When you get an idea for a new story, how do you know for which age level you are going to write? Which comes first, the idea or the audience?
It always starts with the idea. Most of my books gestate for many years before I write them and the age level is the last thing I consider—if I consider it at all. Often I won’t know the audience until I’ve written a portion of the book. And sometimes I don’t even know the audience when the book is finished. A lot of times I just turn it over to my agent and/or editors to figure out that step for me.
While you have authored many books, the past year in particular has seen a flurry of new releases. Can you tell us about them?
My book Blood Sugar (Hard Case Crime) is a lean, mean, nasty, funny take on the urban myth of someone putting razor blades and poison into Halloween candy. Bent Heavens (Holt: Macmillan) is my latest YA novel, a very sober look at aliens as a means to investigate the concept of justice. This September will see the release of They Threw Us Away (Holt: Macmillan), [cocreated with artist Rovina Cai], the first of the three-volume “Teddies Saga,” my first middle-grade work: imagine Toy Story meets Lord of the Flies.

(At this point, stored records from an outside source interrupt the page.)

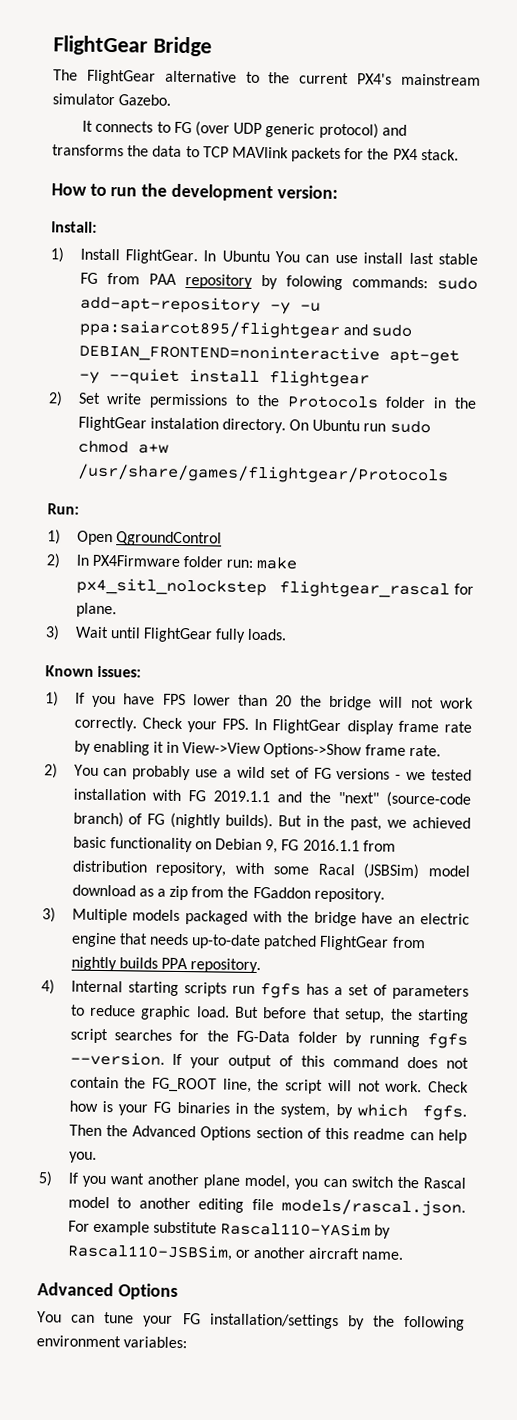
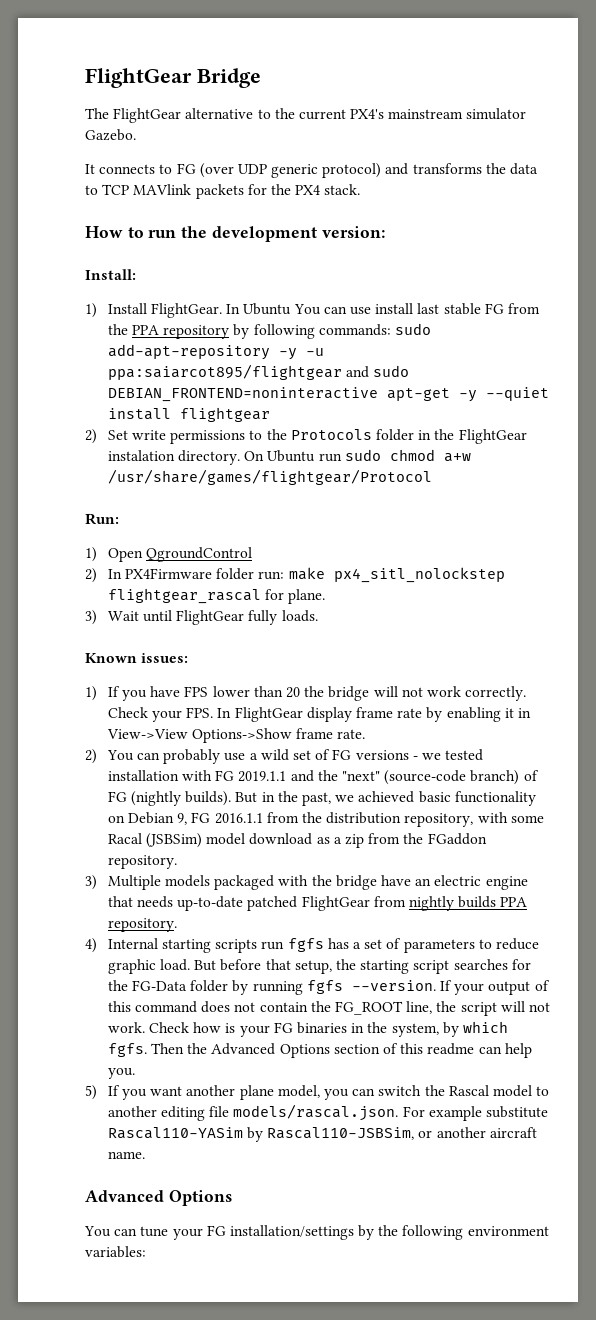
[148,273,177,285] PAA -> [107,324,160,335] the PPA
[285,275,343,291] folowing -> [253,324,315,339] following
[76,463,449,485] /usr/share/games/flightgear/Protocols -> [107,469,432,485] /usr/share/games/flightgear/Protocol
(396, 846) none -> [302,812,323,823] the

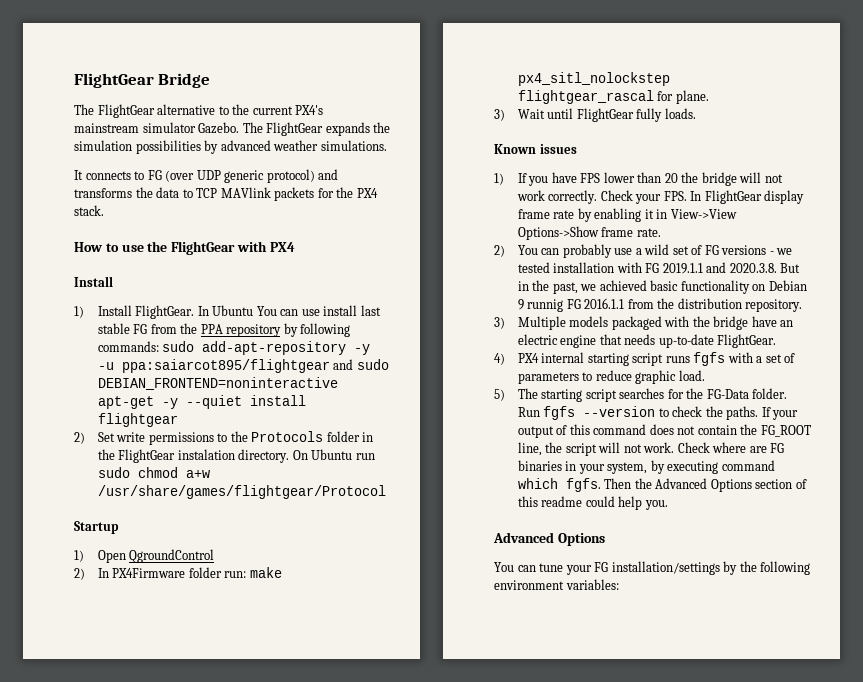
(136, 135) none -> [242,122,391,136] [74,140,387,154] The FlightGear expands the simulation possibilities by advanced weather simulations.
[148,226,385,242] [85,269,136,280] run the development version: // Install: -> [121,241,295,255] [74,276,113,287] use the FlightGear with PX4 // Install
[85,513,119,525] Run: -> [74,521,119,534] Startup
[141,653,189,663] issues: -> [539,144,577,154] issues
[317,770,539,785] [107,791,232,806] the "next" (source-code branch) of FG (nightly builds). -> [729,263,777,273] 2020.3.8.
[177,813,188,825] 9, -> [517,299,564,312] 9 runnig
[404,812,544,827] [107,833,487,848] repository, with some Racal (JSBSim) model download as a zip from the FGaddon -> (742, 303) none
[247,896,528,911] [107,918,177,932] [85,938,349,953] patched FlightGear from nightly builds PPA repository. // 4) Internal starting scripts run fgfs has -> [717,334,777,348] [494,352,753,366] FlightGear. // 4) PX4 internal starting script runs fgfs with
[194,959,357,974] But before that setup, the -> [494,388,538,401] // 5) The
[190,980,436,995] folder by running fgfs --version. -> [752,388,788,399] [517,406,759,420] folder. Run fgfs --version to check the paths.
[193,1022,270,1037] how is your -> [712,442,767,453] where are
[367,1022,388,1033] the -> [578,464,605,474] your
(459, 1029) none -> [667,460,775,474] executing command
[478,1046,502,1054] can -> [585,496,615,507] could
[85,1085,550,1100] [107,1104,549,1121] [107,1127,537,1142] [107,1151,145,1159] // 5) If you want another plane model, you can switch the Rascal model to another editing file models/rascal.json. For example substitute Rascal110-YASim by Rascal110-JSBSim, or another aircraft name. -> (668, 505) none

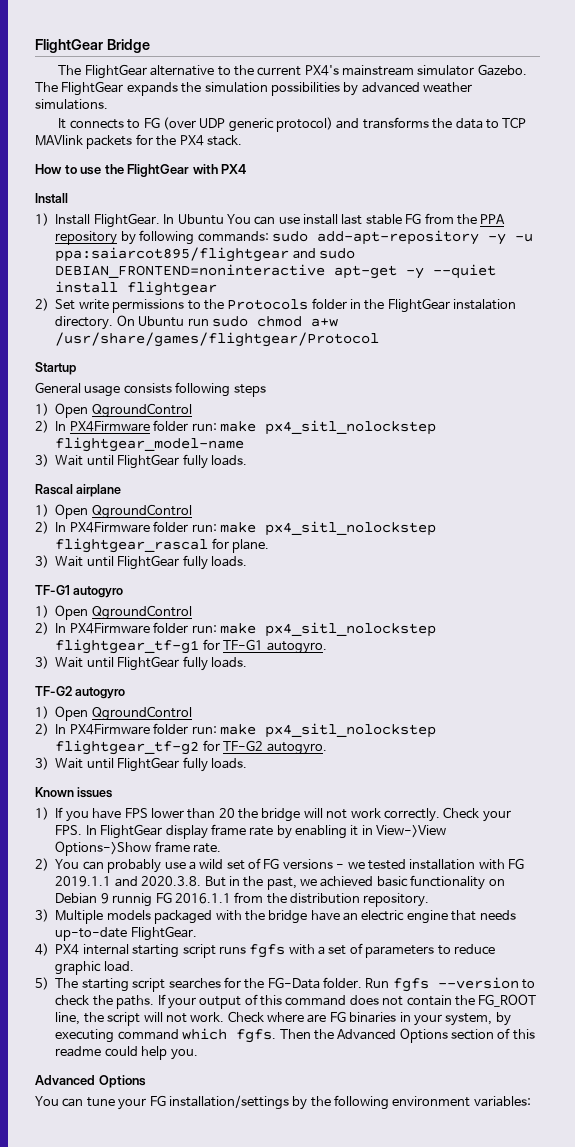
(119, 527) none -> [35,382,266,397] [35,403,192,418] [35,420,436,435] [55,437,245,452] [35,454,247,469] [35,484,122,497] // General usage consists following steps // 1) Open QgroundControl // 2) In PX4Firmware folder run: make px4_sitl_nolockstep flightgear_model-name // 3) Wait until FlightGear fully loads. // Rascal airplane
(696, 113) none -> [35,585,124,598] [35,605,192,620] [35,622,436,637] [55,639,327,654] [35,656,247,671] [35,686,126,699] [35,706,192,721] [35,723,436,738] [55,740,327,755] [35,757,247,772] // TF-G1 autogyro // 1) Open QgroundControl // 2) In PX4Firmware folder run: make px4_sitl_nolockstep flightgear_tf-g1 for TF-G1 autogyro. // 3) Wait until FlightGear fully loads. // TF-G2 autogyro // 1) Open QgroundControl // 2) In PX4Firmware folder run: make px4_sitl_nolockstep flightgear_tf-g2 for TF-G2 autogyro. // 3) Wait until FlightGear fully loads.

My first comic book series is coming in 2020 but hasn’t been [officially] announced yet. And, of course, there’s The Living Dead.

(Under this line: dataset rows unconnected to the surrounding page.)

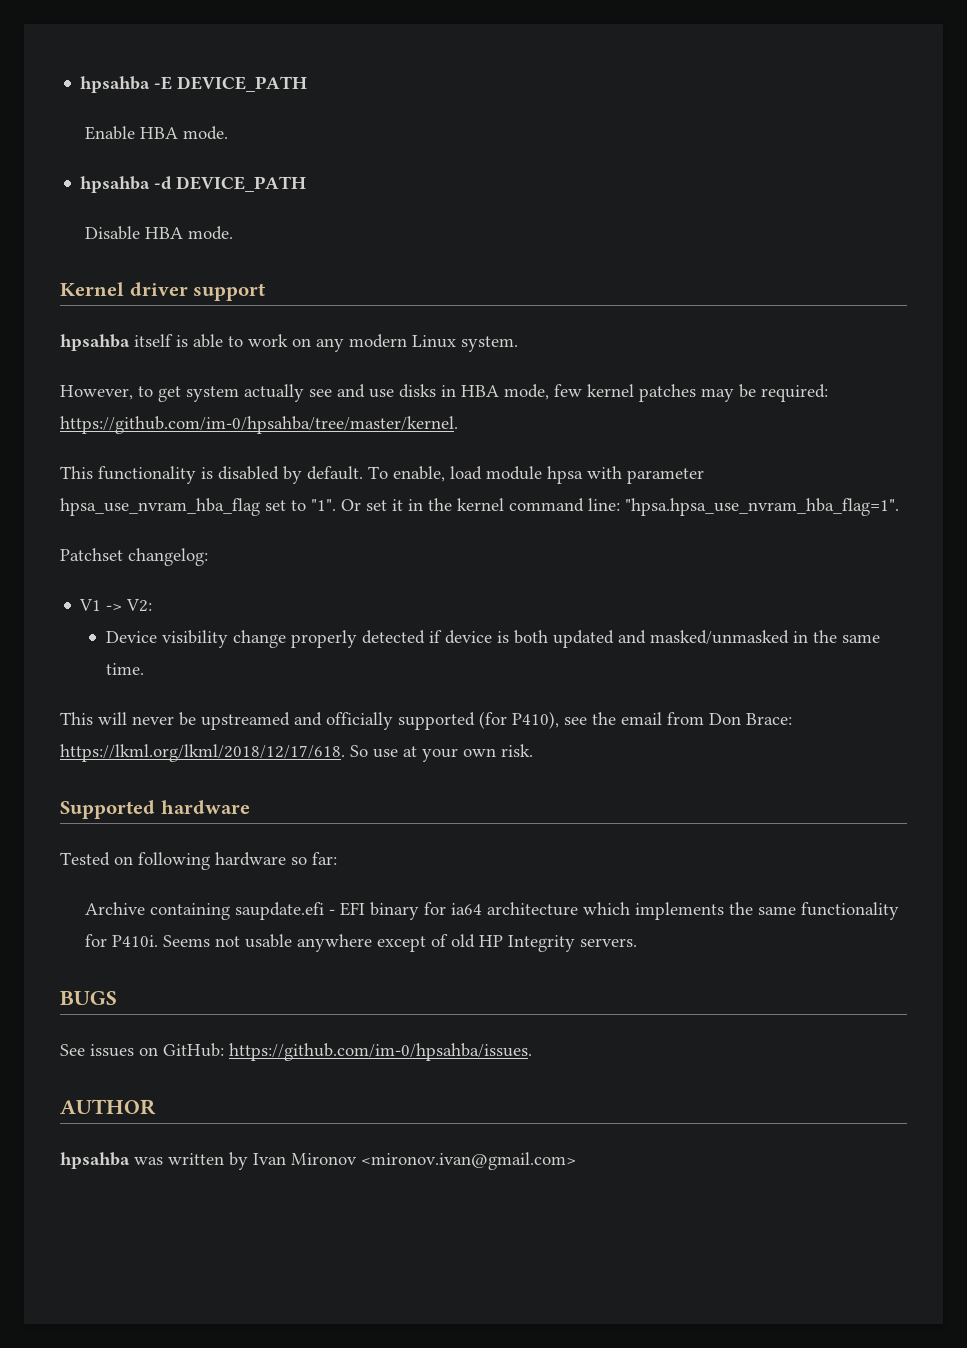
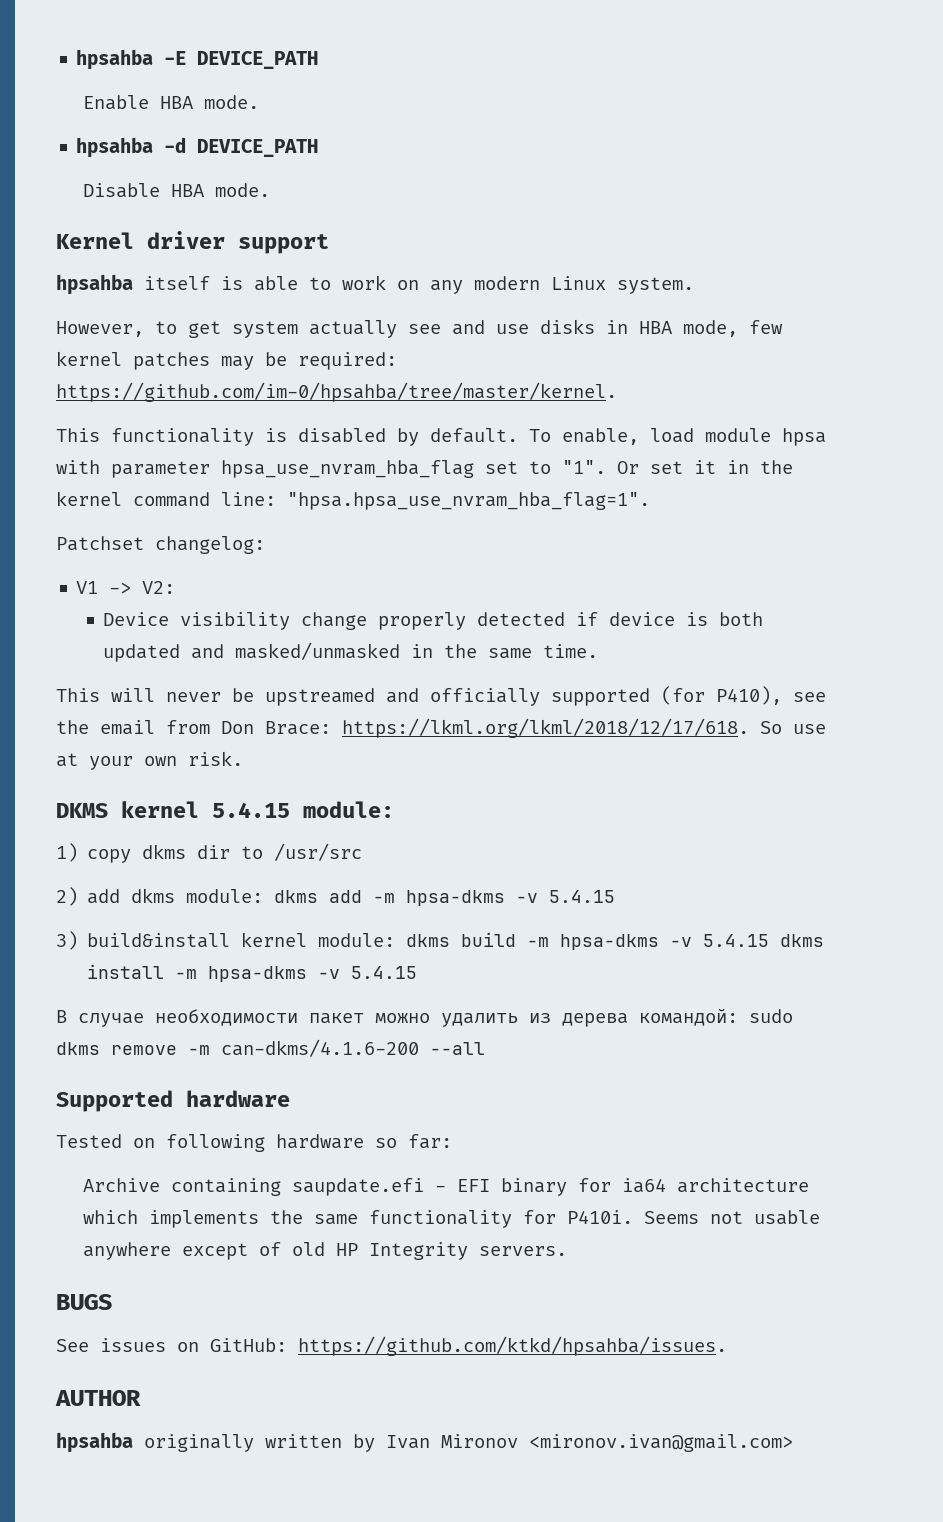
(533, 750) none -> [56,801,394,818] [56,843,363,863] [56,887,616,906] [56,931,825,950] [87,964,418,982] [56,1008,793,1027] [56,1039,485,1057] // DKMS kernel 5.4.15 module: // 1) copy dkms dir to /usr/src // 2) add dkms module: dkms add -m hpsa-dkms -v 5.4.15 // 3) build&install kernel module: dkms build -m hpsa-dkms -v 5.4.15 dkms install -m hpsa-dkms -v 5.4.15 // В случае необходимости пакет можно удалить из дерева командой: sudo dkms remove -m can-dkms/4.1.6-200 --all
[229,1043,532,1061] https://github.com/im-0/hpsahba/issues. -> [298,1336,727,1356] https://github.com/ktkd/hpsahba/issues.
[134,1157,163,1165] was -> [144,1434,254,1452] originally

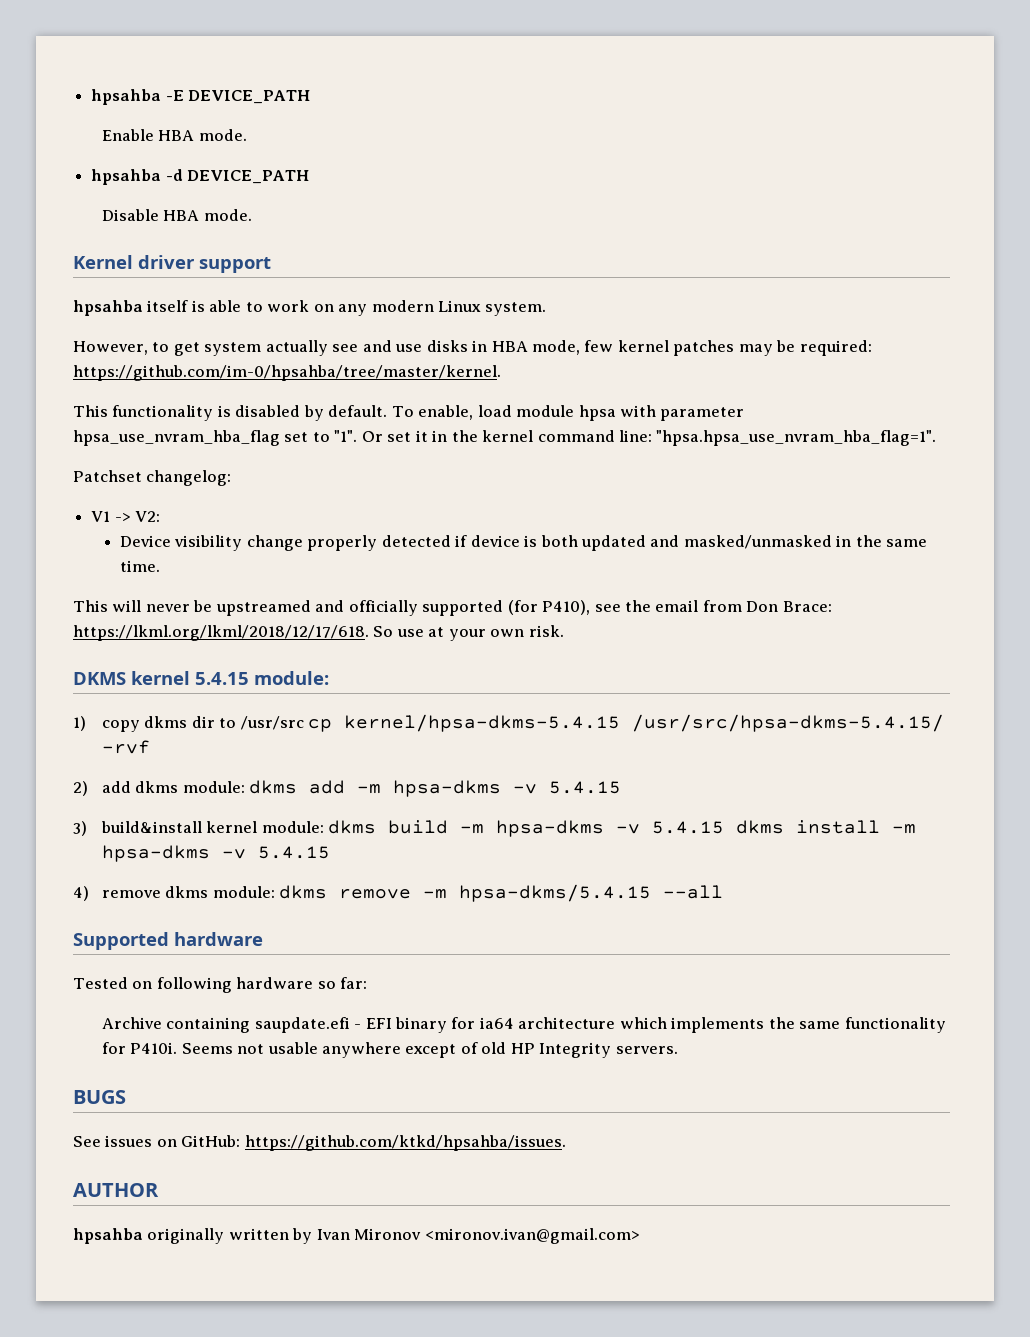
(363, 852) none -> [307,714,944,732] [101,740,150,754] cp kernel/hpsa-dkms-5.4.15 /usr/src/hpsa-dkms-5.4.15/ -rvf
[56,1008,793,1027] В случае необходимости пакет можно удалить из дерева командой: sudo -> [73,886,275,901] 4) remove dkms module:
[221,1039,419,1057] can-dkms/4.1.6-200 -> [459,884,652,902] hpsa-dkms/5.4.15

Speaking of The Living Dead, this title is a kind of collaboration. You were asked The Living Dead book coverby the George A. Romero estate to complete his unfinished manuscript. What did you think when they contacted you, did you wonder if it was a prank?

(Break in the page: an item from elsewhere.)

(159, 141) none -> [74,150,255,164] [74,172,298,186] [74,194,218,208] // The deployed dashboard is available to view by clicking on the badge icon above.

My heart was racing during that first phone call. George was my favorite artist of any medium. To be able to collaborate with him on his final zombie work is just beyond what I could have ever imagined when I was five or six, watching Night of the Living Dead for the first time with my mom.
What was it like writing The Living Dead using the papers Romero left behind after his death? How does this project compare with your collaborations with living legends, such as Guillermo del Toro?
It was far more akin to a standard collaboration than I would have guessed. To start with, I had the partial manuscript he’d written. To that, I added many months of research, analysis, interviews, and so forth to shape a better concept of the direction George might have been headed. But after I started writing, elements magically kept showing up!
At one point, we discovered 100 more pages. At another point, we found a nine-page letter in which George had sketched out where he was going with some of the plot threads. So it was like he was still out there, emailing me new stuff. It was disruptive but a constantly pleasurable puzzle.
Why do you love horror, and what are some of your favorite works in the genre?
You hear stories about near-death experiences giving people new leases on life. I think horror works like that in smaller ways.
Horror makes me feel alive and vibrant, happier and funnier, more courteous and sensitive—it does all that in contrast to the content. I really think it does this across age ranges. Some of my most often-recommended books are Janne Teller’s Nothing, Ramsey ­Campbell’s The Grin of the Dark, Kathe Koja’s Bad Brains, Ahmed Saadawi’s Frankenstein in Baghdad, and Gina Wohlsdorf’s Security. I recently made a list of my favorite horror movies of the 2010s, and my top five were Under the Skin, Hagazussa, Upstream Color, ­Climax, and Mandy.
Why do you think horror is so popular? Which direction do you see the genre headed in the future?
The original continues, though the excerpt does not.